It's on. Wellsachovia is here.
If the original Wells Fargo deal is upheld, Wachovia shareholders will get $7 per share, or nearly twice where shares closed Thursday afternoon. For once, a shard of good news coming out of financial markets -- hallelujah!
Citi's surrender marks a victory not just for Wachovia shareholders, but for taxpayers as well. Citigroup's original offer had the FDIC picking up all of Wachovia's losses after the first $42 billion, whereas Wells Fargo is taking on all the risk by itself. Let's be honest, with how flummoxed the banking world is today, the FDIC has enough to worry about. Let Wells Fargo take on the risk, and it's one less victim the FDIC has to lose sleep over.
We may never know, but odds are Citi abandoned its bid after it realized there was no way it could compete with Wells Fargo's bid. With Citi's stock sitting at its lowest levels since 1996, it doesn't have an inch of bargaining power it can use to sweeten its bid. To be blunt, now that both Washington Mutual and Wachovia are out of the picture, Citigroup is one of the sketchiest banks out there.

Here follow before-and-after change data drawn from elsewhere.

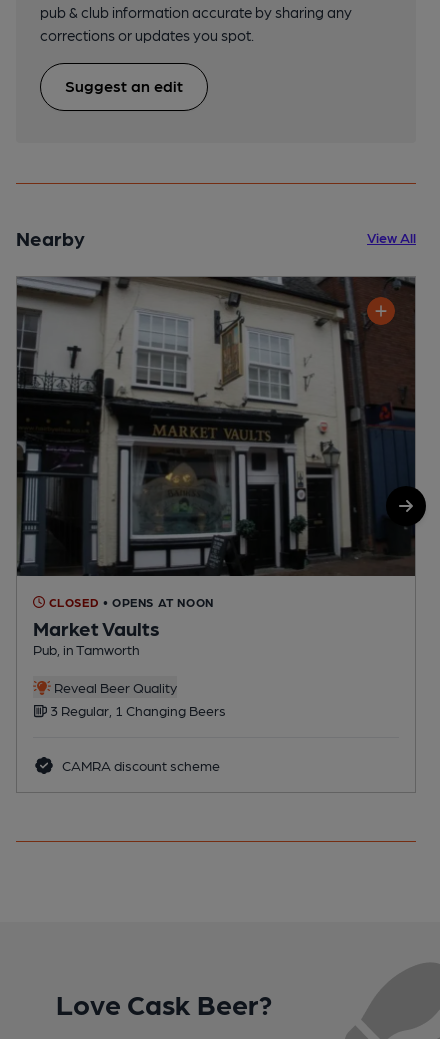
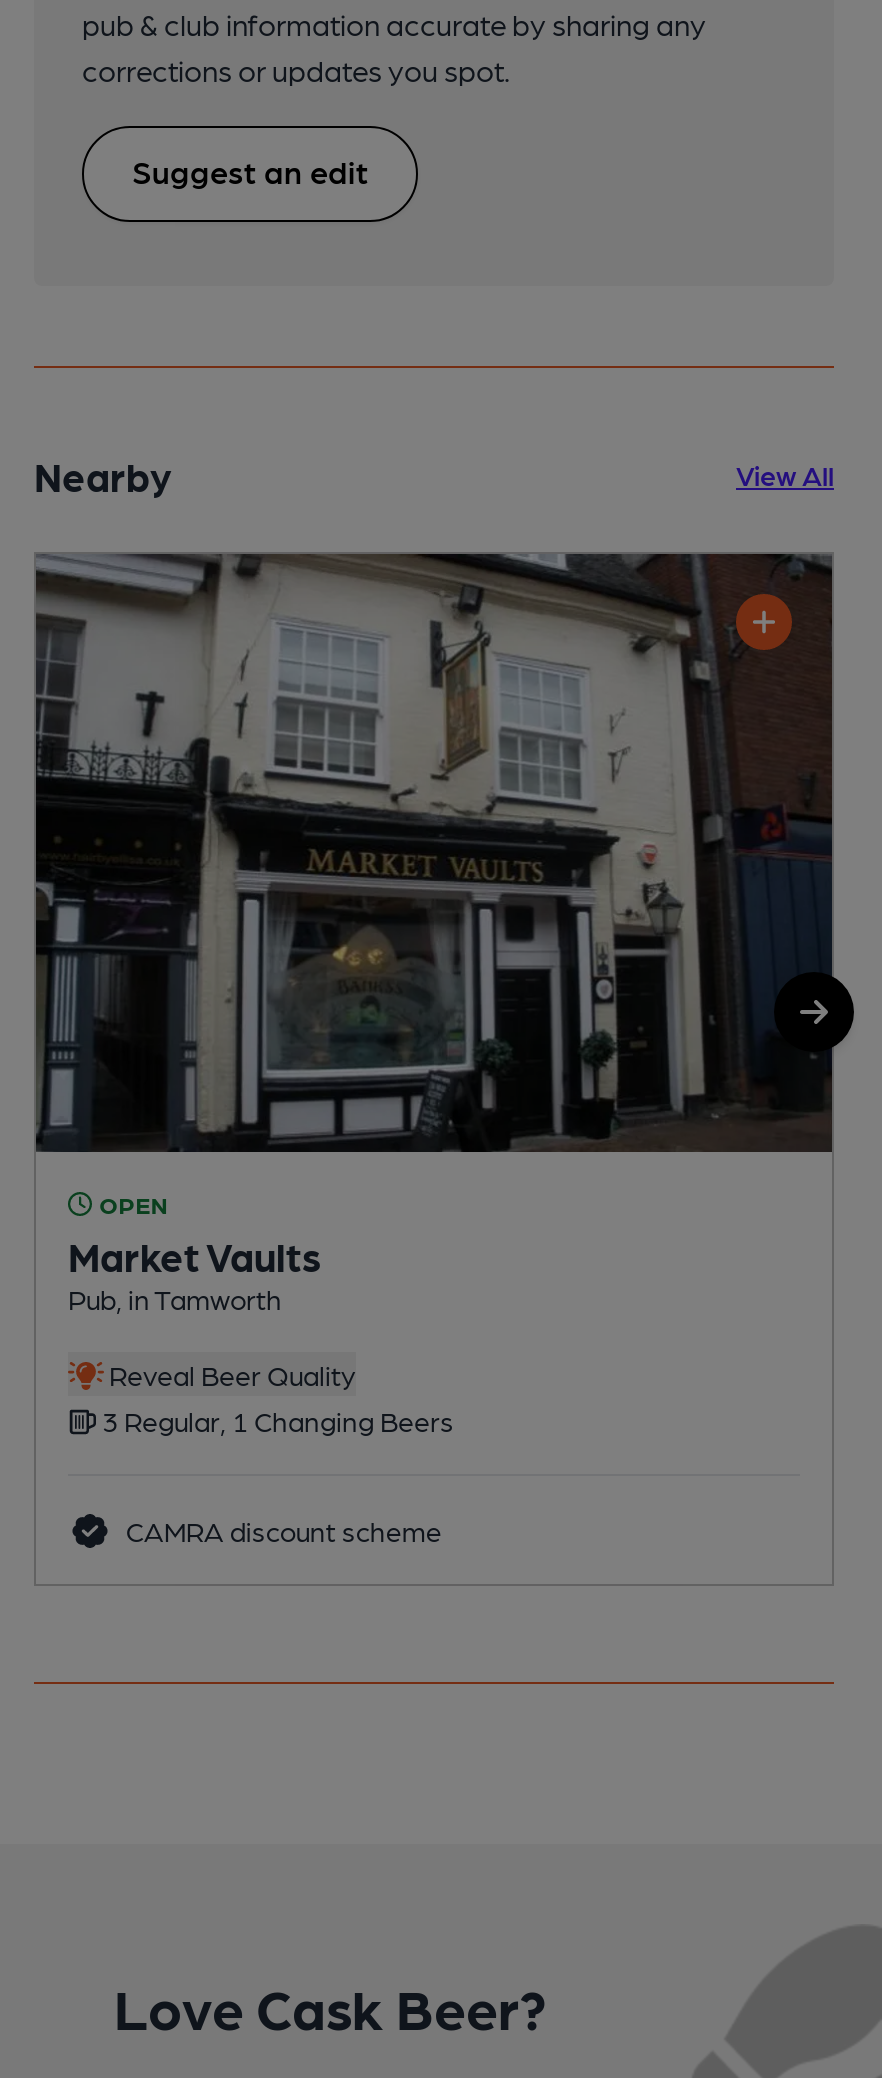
- CLOSED • OPENS AT NOON
+ OPEN
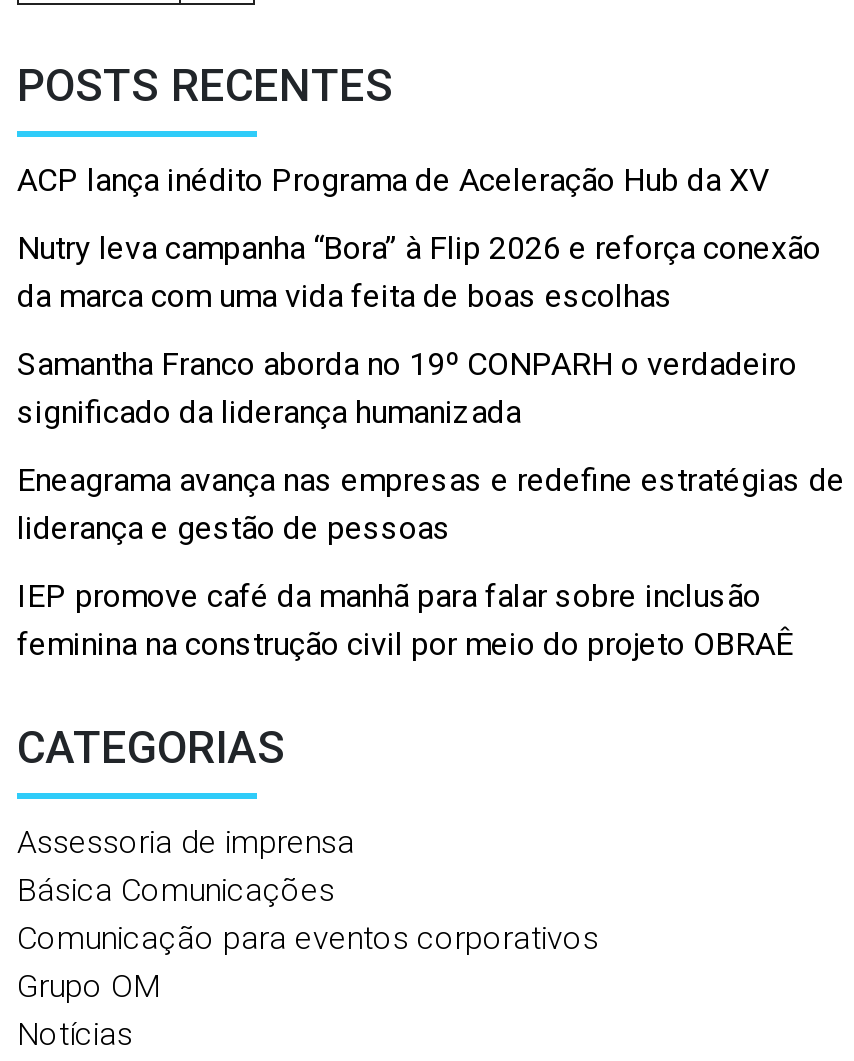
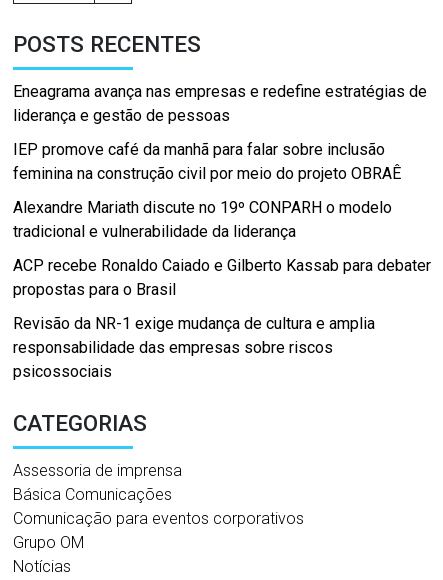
- ACP lança inédito Programa de Aceleração Hub da XV
- Nutry leva campanha “Bora” à Flip 2026 e reforça conexão
- da marca com uma vida feita de boas escolhas
- Samantha Franco aborda no 19º CONPARH o verdadeiro
- significado da liderança humanizada

moved up: Eneagrama avança nas empresas e redefine estratégias de | liderança e gestão de pessoas | IEP promove café da manhã para falar sobre inclusão | feminina na construção civil por meio do projeto OBRAÊ

+ Alexandre Mariath discute no 19º CONPARH o modelo
+ tradicional e vulnerabilidade da liderança
+ ACP recebe Ronaldo Caiado e Gilberto Kassab para debater
+ propostas para o Brasil
+ Revisão da NR-1 exige mudança de cultura e amplia
+ responsabilidade das empresas sobre riscos
+ psicossociais
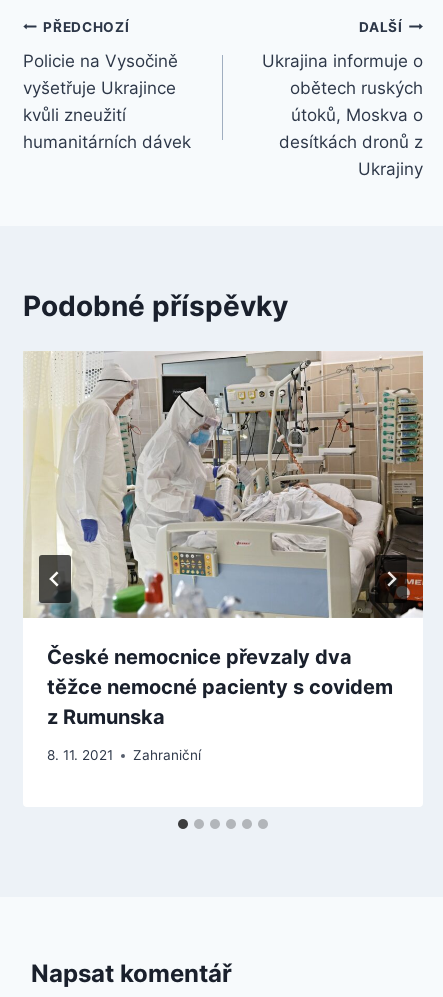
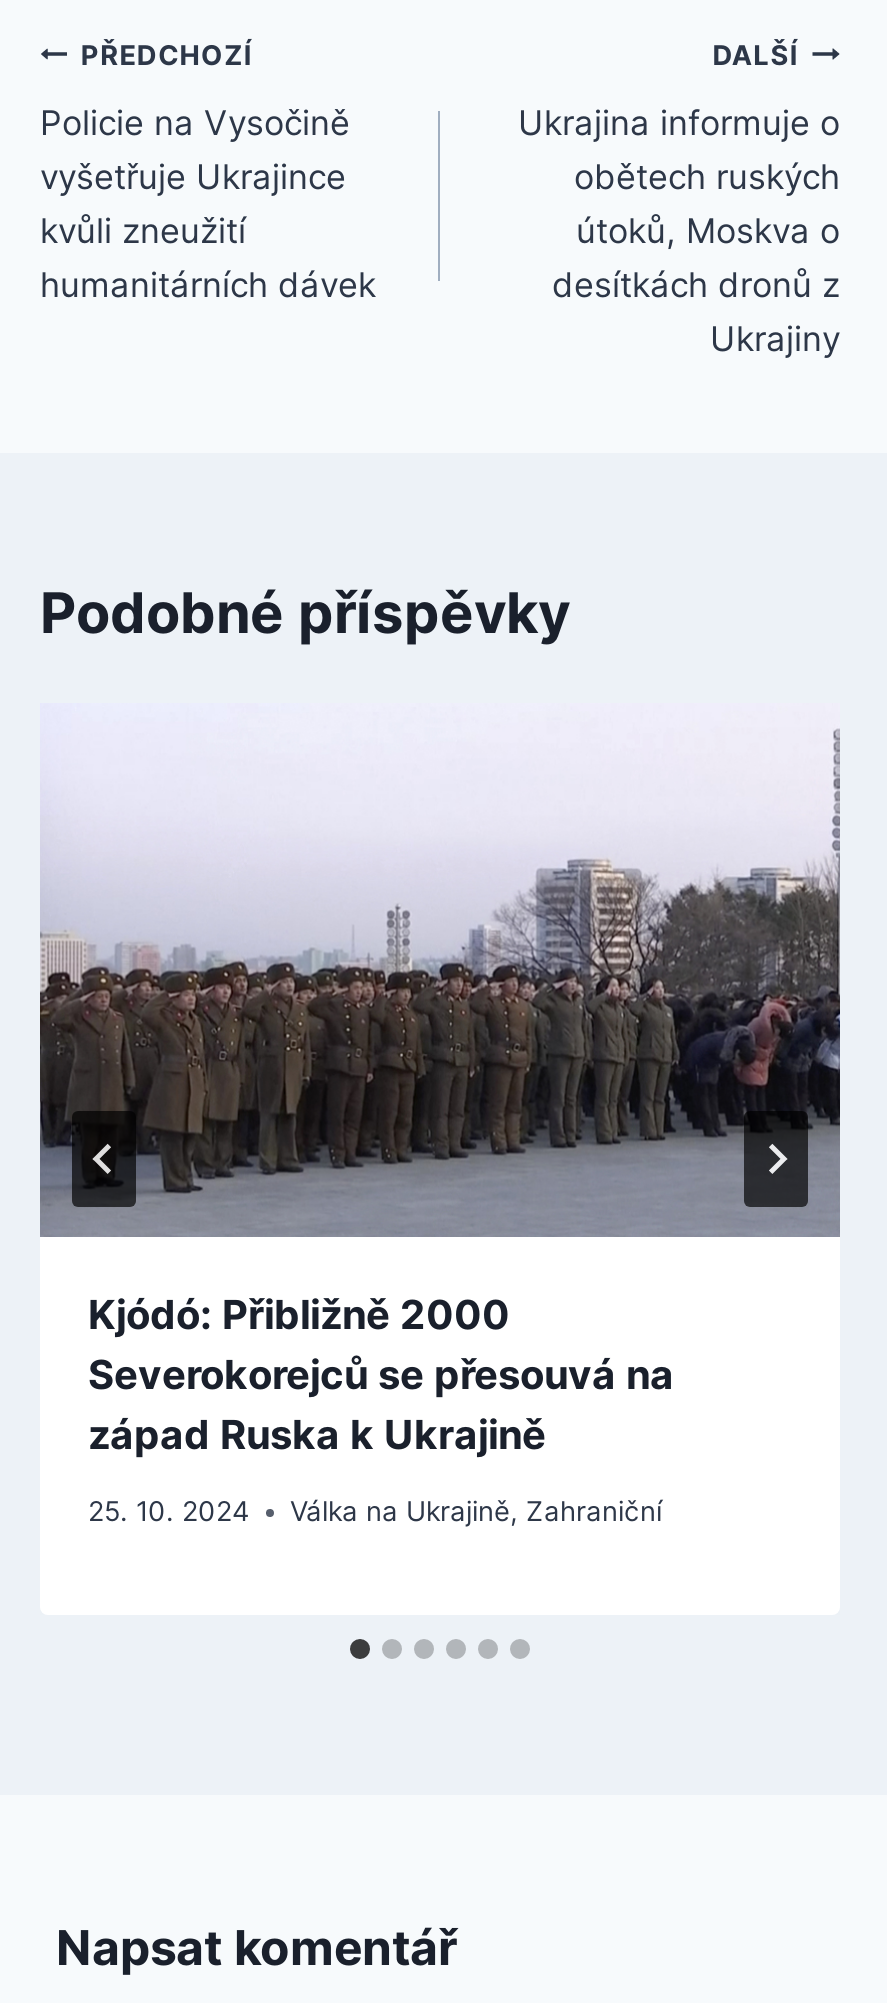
- [image]
- České nemocnice převzaly dva
- těžce nemocné pacienty s covidem
- z Rumunska
+ [image]
+ Kjódó: Přibližně 2000
+ Severokorejců se přesouvá na
+ západ Ruska k Ukrajině

- 8. 11. 2021
- Zahraniční
+ 25. 10. 2024
+ Válka na Ukrajině, Zahraniční
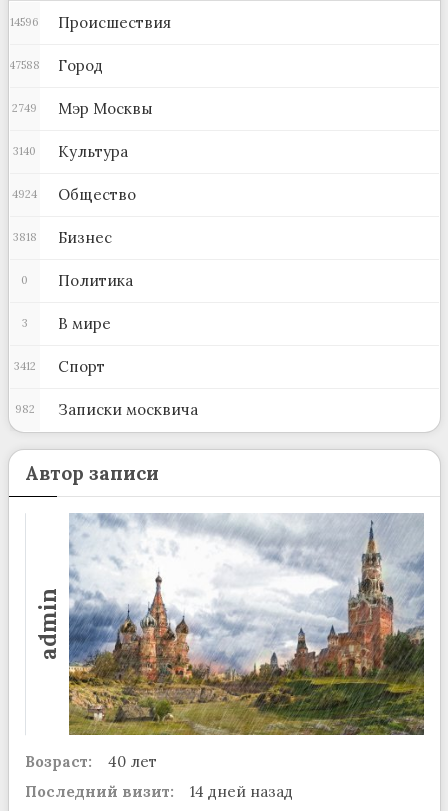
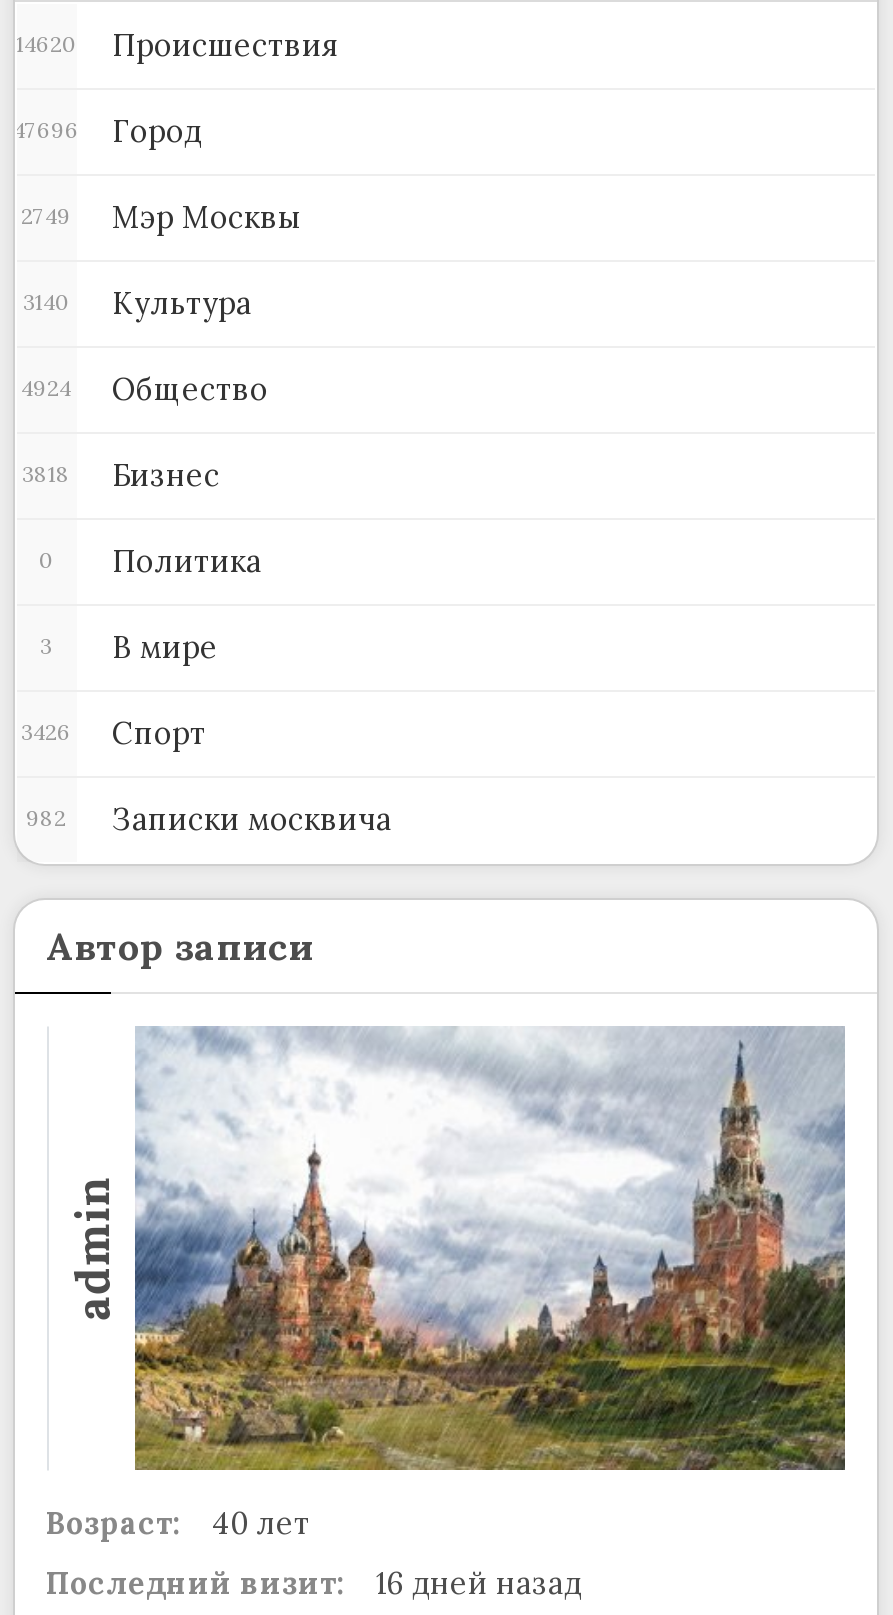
- 14596 Происшествия
+ 14620 Происшествия

- 47588 Город
+ 47696 Город

- 3412 Спорт
+ 3426 Спорт

- Последний визит: 14 дней назад
+ Последний визит: 16 дней назад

Nonetheless, Citi's defending its defeat by pulling a "fine, we didn't want it in the first place" move. The Wall Street Journal cited the always-helpful "person close to Citigroup" as saying Citi ditched the bid because Wachovia's assets were "even worse than we thought," and that they were bidding for assets that "turned out to be worthless and dramatically overvalued." Compare that to a lawsuit a few days ago where Citi demanded it was owed $60 billion after being outbid, and Citi appears to be either extremely confused or downright lying.
What's this all mean for Wells Fargo? As is usually the case in market shakeouts, consolidation among the last remaining survivors turns the relatively strong into market dominators. In this case, Wells Fargo, Bank of America
Hang in there, Fools.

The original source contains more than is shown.